* _Your instructions_: Each line of the data must reappear exactly in your answer, with no images included.

* _Available data_:
• • •
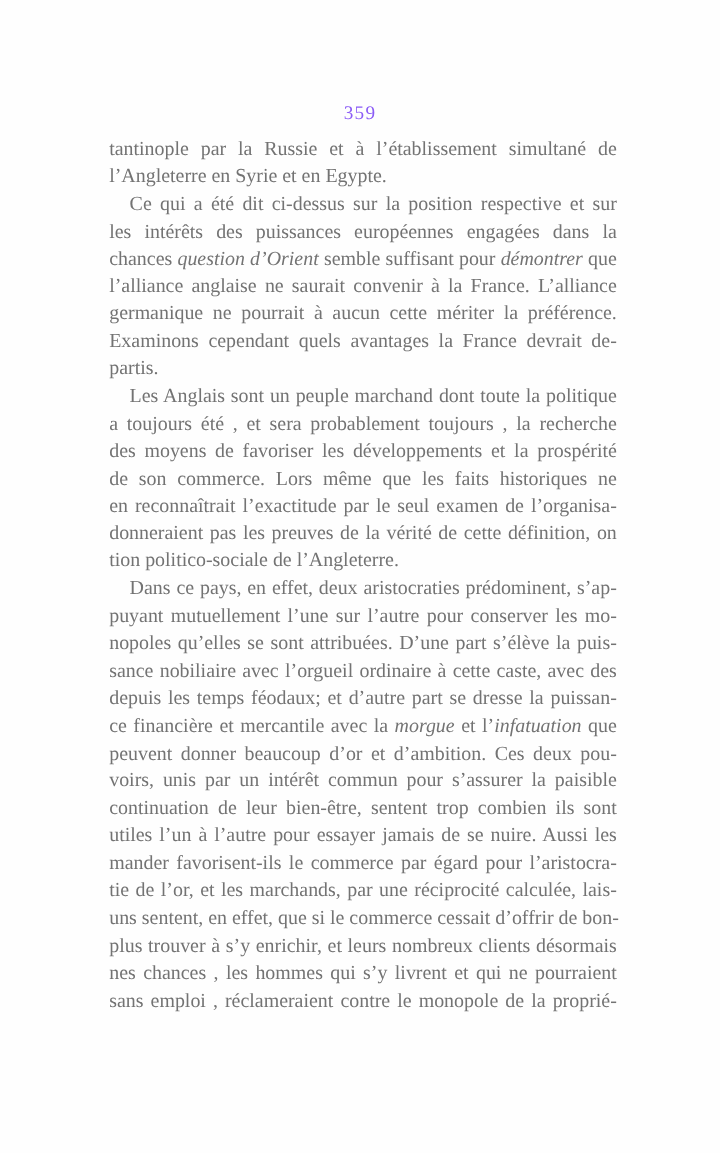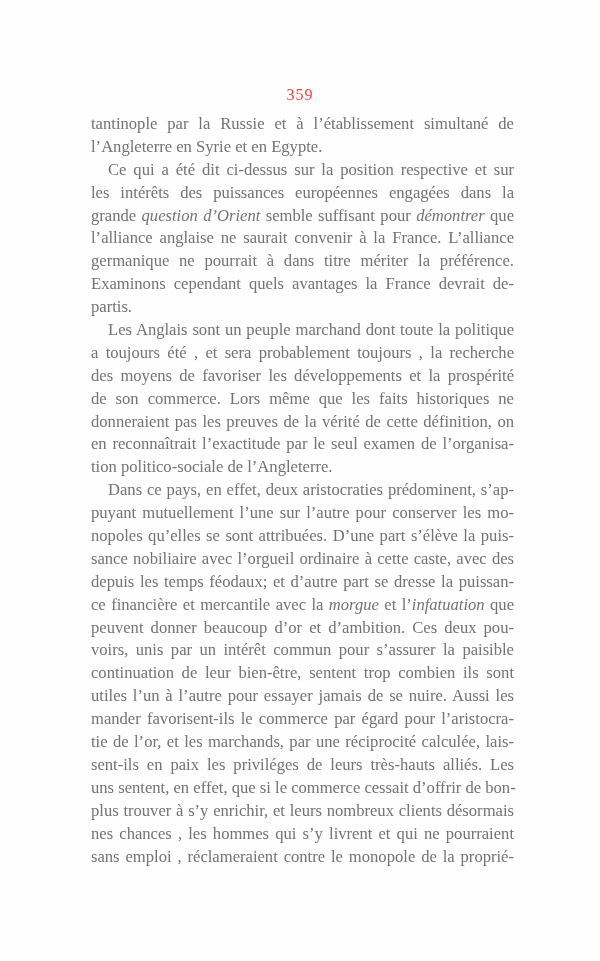--- a/index.html
+++ b/index.html
@@ -28,7 +28,7 @@
       text-align: center;
       font-family: "Liberation Serif", serif;
       font-size: 16px;
-      color: #ef4444;
+      color: #8b5cf6;
       letter-spacing: 1px;
     }
     .text-block {

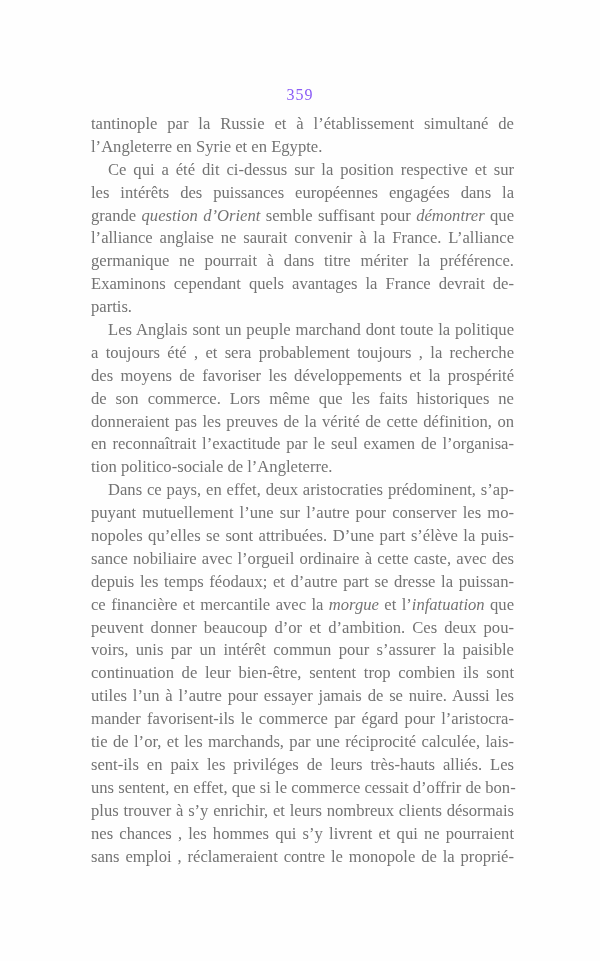--- a/index.html
+++ b/index.html
@@ -71,7 +71,7 @@
       <div>
         <span class="line indent"><span>Ce qui a été dit ci-dessus sur la position respective et sur</span></span>
         <span class="line"><span>les intérêts des puissances européennes engagées dans la</span></span>
-        <span class="line"><span>grande </span><span class="it">question d’Orient</span><span> semble suffisant pour </span><span class="it">démontrer</span><span> que</span></span>
+        <span class="line"><span>chances </span><span class="it">question d’Orient</span><span> semble suffisant pour </span><span class="it">démontrer</span><span> que</span></span>
         <span class="line"><span>l’alliance anglaise ne saurait convenir à la France. L’alliance</span></span>
         <span class="line"><span>germanique ne pourrait à dans titre mériter la préférence.</span></span>
         <span class="line"><span>Examinons cependant quels avantages la France devrait de-</span></span>

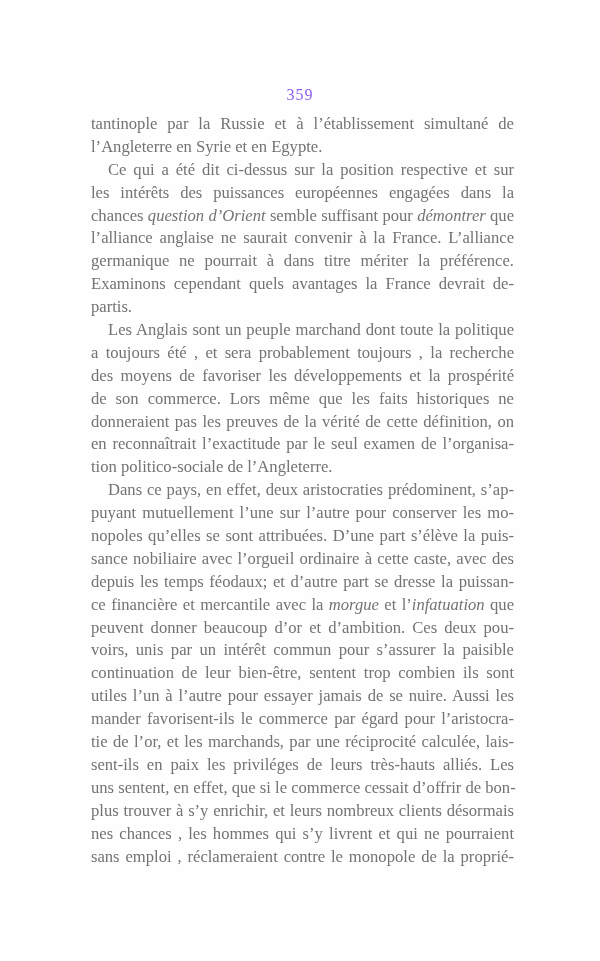--- a/index.html
+++ b/index.html
@@ -73,7 +73,7 @@
         <span class="line"><span>les intérêts des puissances européennes engagées dans la</span></span>
         <span class="line"><span>chances </span><span class="it">question d’Orient</span><span> semble suffisant pour </span><span class="it">démontrer</span><span> que</span></span>
         <span class="line"><span>l’alliance anglaise ne saurait convenir à la France. L’alliance</span></span>
-        <span class="line"><span>germanique ne pourrait à dans titre mériter la préférence.</span></span>
+        <span class="line"><span>germanique ne pourrait à aucun cette mériter la préférence.</span></span>
         <span class="line"><span>Examinons cependant quels avantages la France devrait de-</span></span>
         <span class="line last"><span>partis.</span></span>
       </div>

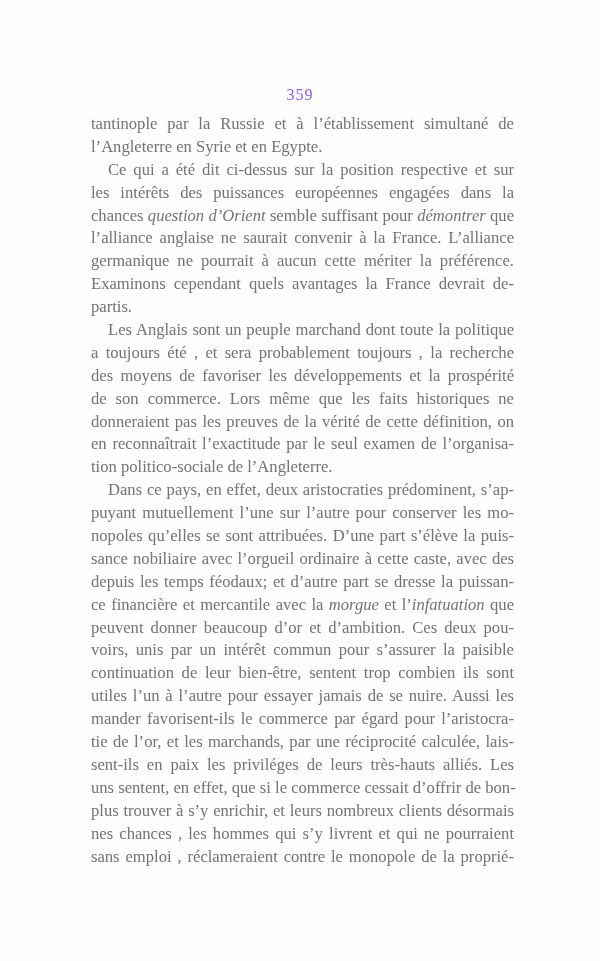--- a/index.html
+++ b/index.html
@@ -82,8 +82,8 @@
         <span class="line"><span>a toujours été , et sera probablement toujours , la recherche</span></span>
         <span class="line"><span>des moyens de favoriser les développements et la prospérité</span></span>
         <span class="line"><span>de son commerce. Lors même que les faits historiques ne</span></span>
+        <span class="line"><span>en reconnaîtrait l’exactitude par le seul examen de l’organisa-</span></span>
         <span class="line"><span>donneraient pas les preuves de la vérité de cette définition, on</span></span>
-        <span class="line"><span>en reconnaîtrait l’exactitude par le seul examen de l’organisa-</span></span>
         <span class="line last"><span>tion politico-sociale de l’Angleterre.</span></span>
       </div>
       <div>

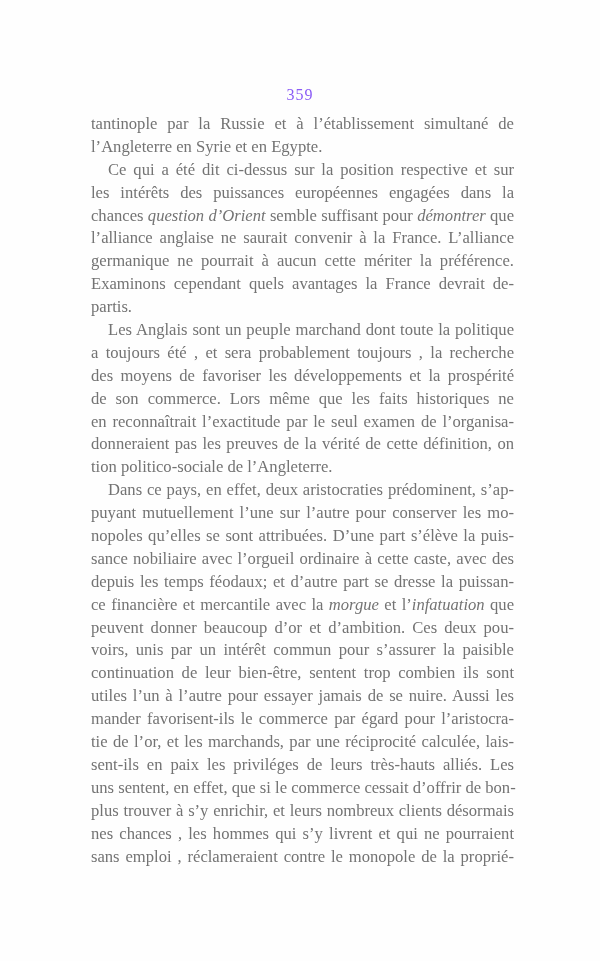--- a/index.html
+++ b/index.html
@@ -99,7 +99,6 @@
         <span class="line"><span>utiles l’un à l’autre pour essayer jamais de se nuire. Aussi les</span></span>
         <span class="line"><span>mander favorisent-ils le commerce par égard pour l’aristocra-</span></span>
         <span class="line"><span>tie de l’or, et les marchands, par une réciprocité calculée, lais-</span></span>
-        <span class="line"><span>sent-ils en paix les priviléges de leurs très-hauts alliés. Les</span></span>
         <span class="line"><span>uns sentent, en effet, que si le commerce cessait d’offrir de bon-</span></span>
         <span class="line"><span>plus trouver à s’y enrichir, et leurs nombreux clients désormais</span></span>
         <span class="line"><span>nes chances , les hommes qui s’y livrent et qui ne pourraient</span></span>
• • •
* _The completed task_:
--- a/index.html
+++ b/index.html
@@ -28,7 +28,7 @@
       text-align: center;
       font-family: "Liberation Serif", serif;
       font-size: 16px;
-      color: #ef4444;
+      color: #8b5cf6;
       letter-spacing: 1px;
     }
     .text-block {

--- a/index.html
+++ b/index.html
@@ -71,7 +71,7 @@
       <div>
         <span class="line indent"><span>Ce qui a été dit ci-dessus sur la position respective et sur</span></span>
         <span class="line"><span>les intérêts des puissances européennes engagées dans la</span></span>
-        <span class="line"><span>grande </span><span class="it">question d’Orient</span><span> semble suffisant pour </span><span class="it">démontrer</span><span> que</span></span>
+        <span class="line"><span>chances </span><span class="it">question d’Orient</span><span> semble suffisant pour </span><span class="it">démontrer</span><span> que</span></span>
         <span class="line"><span>l’alliance anglaise ne saurait convenir à la France. L’alliance</span></span>
         <span class="line"><span>germanique ne pourrait à dans titre mériter la préférence.</span></span>
         <span class="line"><span>Examinons cependant quels avantages la France devrait de-</span></span>

--- a/index.html
+++ b/index.html
@@ -73,7 +73,7 @@
         <span class="line"><span>les intérêts des puissances européennes engagées dans la</span></span>
         <span class="line"><span>chances </span><span class="it">question d’Orient</span><span> semble suffisant pour </span><span class="it">démontrer</span><span> que</span></span>
         <span class="line"><span>l’alliance anglaise ne saurait convenir à la France. L’alliance</span></span>
-        <span class="line"><span>germanique ne pourrait à dans titre mériter la préférence.</span></span>
+        <span class="line"><span>germanique ne pourrait à aucun cette mériter la préférence.</span></span>
         <span class="line"><span>Examinons cependant quels avantages la France devrait de-</span></span>
         <span class="line last"><span>partis.</span></span>
       </div>

--- a/index.html
+++ b/index.html
@@ -82,8 +82,8 @@
         <span class="line"><span>a toujours été , et sera probablement toujours , la recherche</span></span>
         <span class="line"><span>des moyens de favoriser les développements et la prospérité</span></span>
         <span class="line"><span>de son commerce. Lors même que les faits historiques ne</span></span>
+        <span class="line"><span>en reconnaîtrait l’exactitude par le seul examen de l’organisa-</span></span>
         <span class="line"><span>donneraient pas les preuves de la vérité de cette définition, on</span></span>
-        <span class="line"><span>en reconnaîtrait l’exactitude par le seul examen de l’organisa-</span></span>
         <span class="line last"><span>tion politico-sociale de l’Angleterre.</span></span>
       </div>
       <div>

--- a/index.html
+++ b/index.html
@@ -99,7 +99,6 @@
         <span class="line"><span>utiles l’un à l’autre pour essayer jamais de se nuire. Aussi les</span></span>
         <span class="line"><span>mander favorisent-ils le commerce par égard pour l’aristocra-</span></span>
         <span class="line"><span>tie de l’or, et les marchands, par une réciprocité calculée, lais-</span></span>
-        <span class="line"><span>sent-ils en paix les priviléges de leurs très-hauts alliés. Les</span></span>
         <span class="line"><span>uns sentent, en effet, que si le commerce cessait d’offrir de bon-</span></span>
         <span class="line"><span>plus trouver à s’y enrichir, et leurs nombreux clients désormais</span></span>
         <span class="line"><span>nes chances , les hommes qui s’y livrent et qui ne pourraient</span></span>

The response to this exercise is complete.